## Data provided
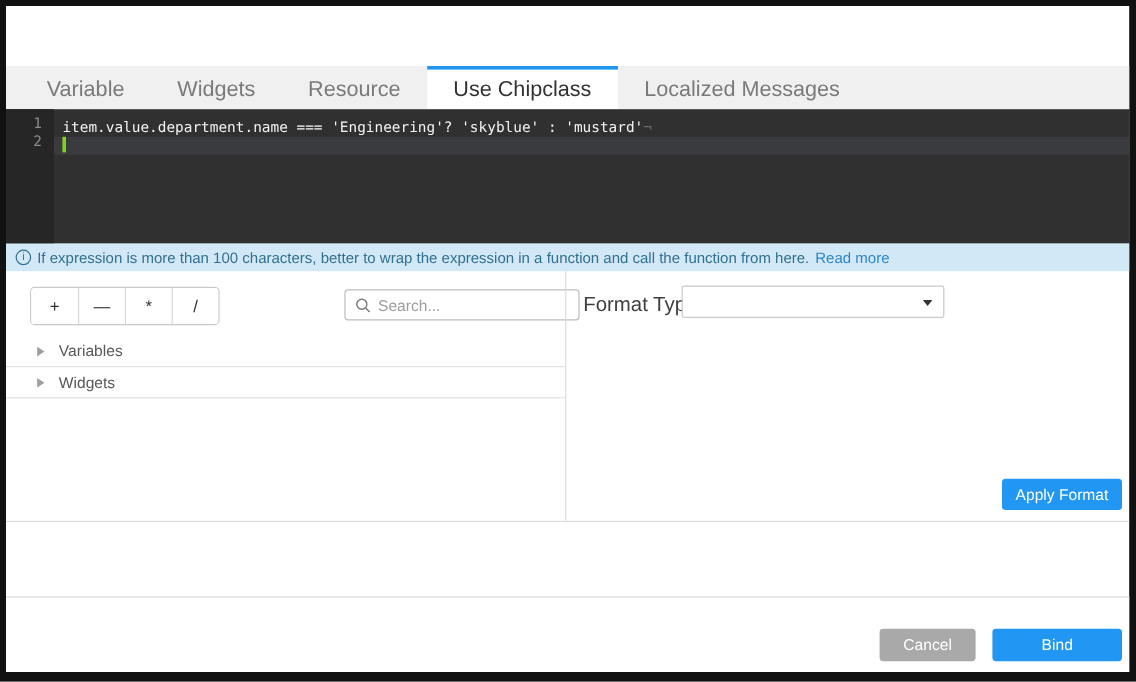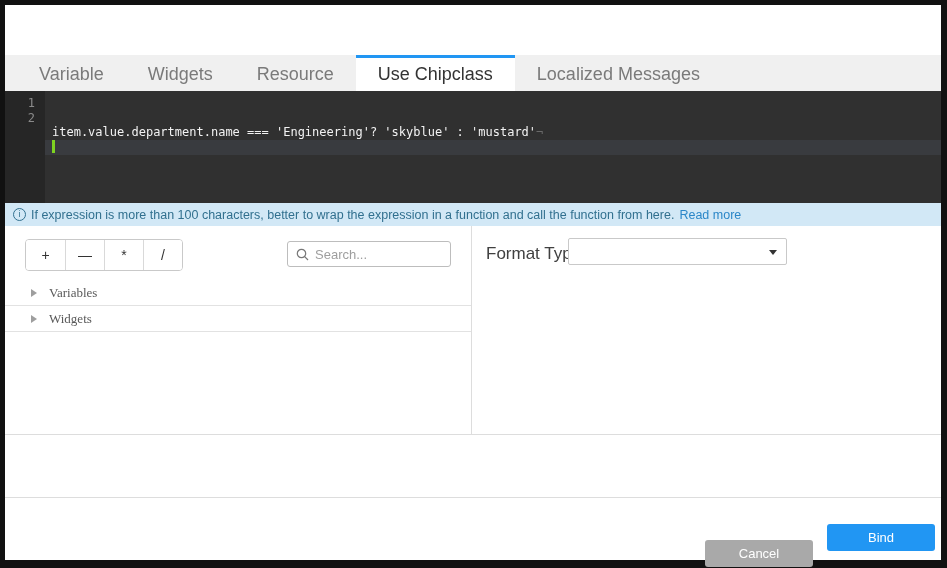--- a/index.html
+++ b/index.html
@@ -30,7 +30,7 @@
             font-family:"DejaVu Sans Mono", monospace; font-size:12px; line-height:15px; }
   .gutter { position:absolute; left:0; top:0; width:40px; height:100%; background:#262626; }
   .line-num { display:block; text-align:right; padding-right:10px; color:#8a8a8a; height:15px; }
-  .code-area { position:absolute; left:40px; top:16px; right:0; height:100%; padding-top:18px; }
+  .code-area { position:absolute; left:40px; top:0; right:0; height:100%; padding-top:8px; }
   .gutter-inner { padding-top:5px; }
   .code-line { height:15px; white-space:pre; padding-left:7px; color:#f2f2f2; position:relative; }
   .code-line.active { background:#393b3f; }

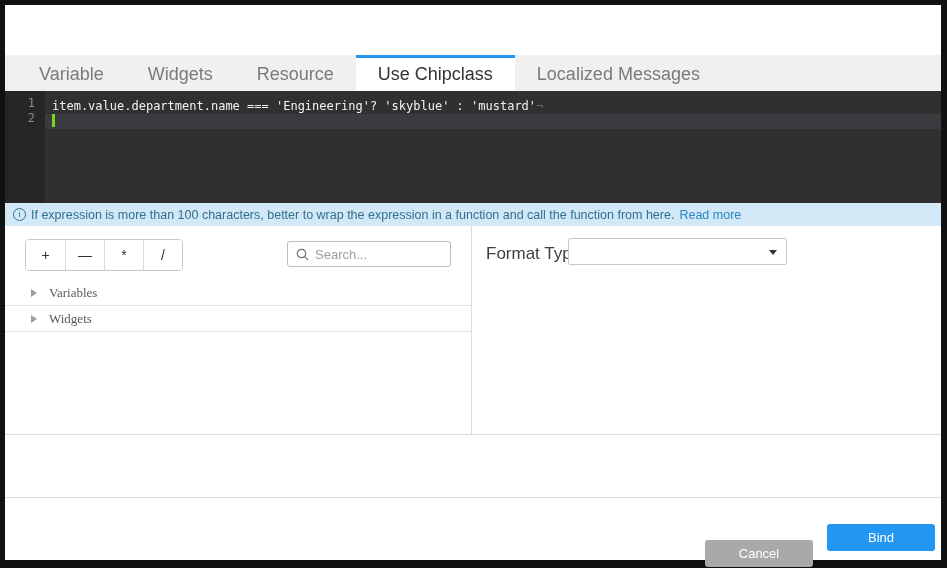--- a/index.html
+++ b/index.html
@@ -54,7 +54,7 @@
             font-size:14px; color:#333; cursor:pointer; font-family:"Liberation Sans", sans-serif; }
   .op-btn:first-child { border-left:none; }
 
-  .search-box { position:absolute; left:282px; top:15px; width:164px; height:26px; border:1px solid #bdbdbd;
+  .search-box { position:absolute; left:282px; top:15px; width:196px; height:26px; border:1px solid #bdbdbd;
                 border-radius:3px; display:flex; align-items:center; padding:0 8px; background:#fff; }
   .search-box svg { flex:0 0 auto; margin-right:6px; }
   .search-input { border:none; outline:none; width:100%; font-size:13px; color:#444; background:transparent; }

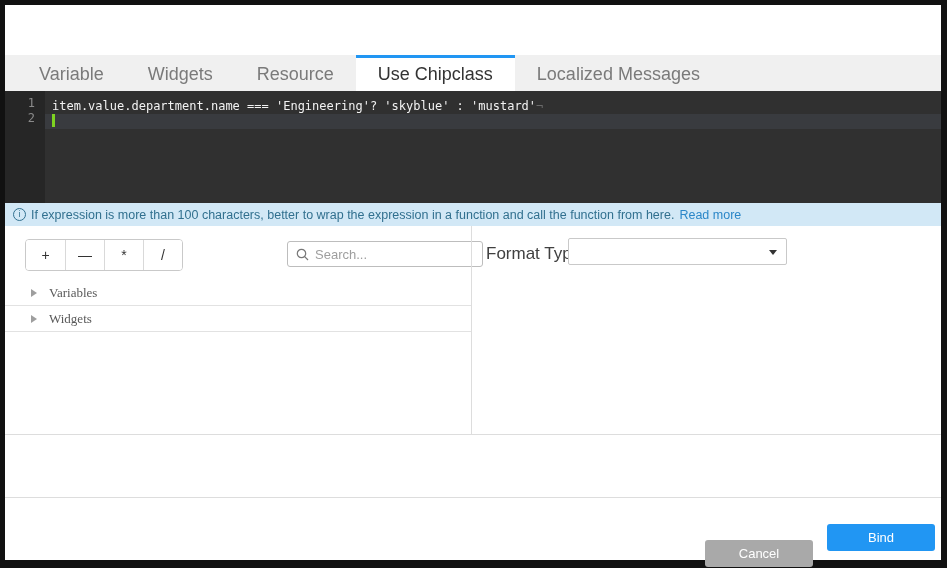--- a/index.html
+++ b/index.html
@@ -60,7 +60,7 @@
   .search-input { border:none; outline:none; width:100%; font-size:13px; color:#444; background:transparent; }
   .search-input::placeholder { color:#9e9e9e; }
 
-  .tree { position:absolute; left:0; top:54px; width:100%;font-family:Liberation Serif, serif; }
+  .tree { position:absolute; left:0; top:54px; width:100%; }
   .tree-row { height:26px; display:flex; align-items:center; padding-left:26px; border-bottom:1px solid #e2e2e2; cursor:pointer; }
   .caret { width:0; height:0; border-left:6px solid #9e9e9e; border-top:4px solid transparent;
            border-bottom:4px solid transparent; margin-right:12px; }

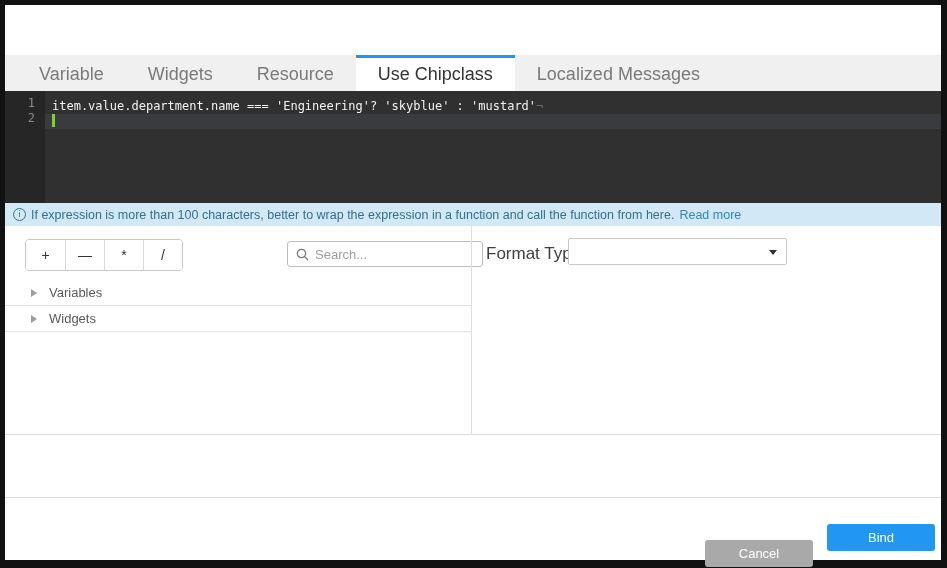--- a/index.html
+++ b/index.html
@@ -150,6 +150,7 @@
         <span></span>
         <span class="select-arrow"></span>
       </div>
+      <button class="apply-btn">Apply Format</button>
     </div>
 
   </div>

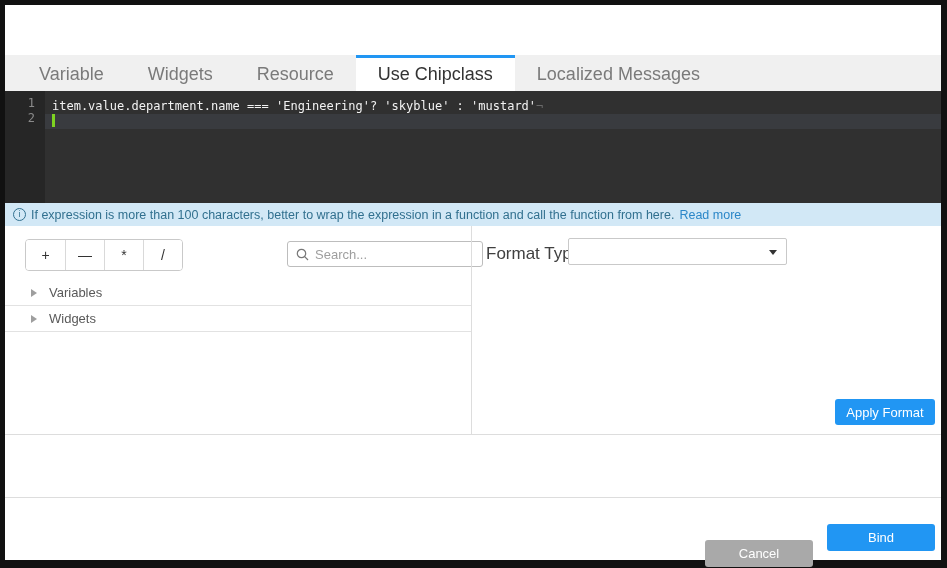--- a/index.html
+++ b/index.html
@@ -78,7 +78,7 @@
   .footer { position:absolute; left:0; top:492px; width:100%; height:63px; border-top:1px solid #ddd; background:#fff; }
   .btn { position:absolute; top:26px; height:27px; border:none; border-radius:3px; font-size:13px; color:#fff;
          cursor:pointer; font-family:"Liberation Sans", sans-serif; }
-  .cancel-btn { right:128px; width:108px; background:#a9a9a9;margin-top:16px; }
+  .cancel-btn { right:128px; width:80px; background:#a9a9a9; }
   .bind-btn { right:6px; width:108px; background:#2196f3; }
 </style>
 </head>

## Aim of the task
Look above for the line with "width:164px; height:26px; border:1px solid #bdbdbd;", then give again exactly every line from there through the line with "height:26px; display:flex; align-items:center;", skipping the pictures.

## Answer box
-  .search-box { position:absolute; left:282px; top:15px; width:164px; height:26px; border:1px solid #bdbdbd;
+  .search-box { position:absolute; left:282px; top:15px; width:196px; height:26px; border:1px solid #bdbdbd;
                 border-radius:3px; display:flex; align-items:center; padding:0 8px; background:#fff; }
   .search-box svg { flex:0 0 auto; margin-right:6px; }
   .search-input { border:none; outline:none; width:100%; font-size:13px; color:#444; background:transparent; }

--- a/index.html
+++ b/index.html
@@ -60,7 +60,7 @@
   .search-input { border:none; outline:none; width:100%; font-size:13px; color:#444; background:transparent; }
   .search-input::placeholder { color:#9e9e9e; }
 
-  .tree { position:absolute; left:0; top:54px; width:100%;font-family:Liberation Serif, serif; }
+  .tree { position:absolute; left:0; top:54px; width:100%; }
   .tree-row { height:26px; display:flex; align-items:center; padding-left:26px; border-bottom:1px solid #e2e2e2; cursor:pointer; }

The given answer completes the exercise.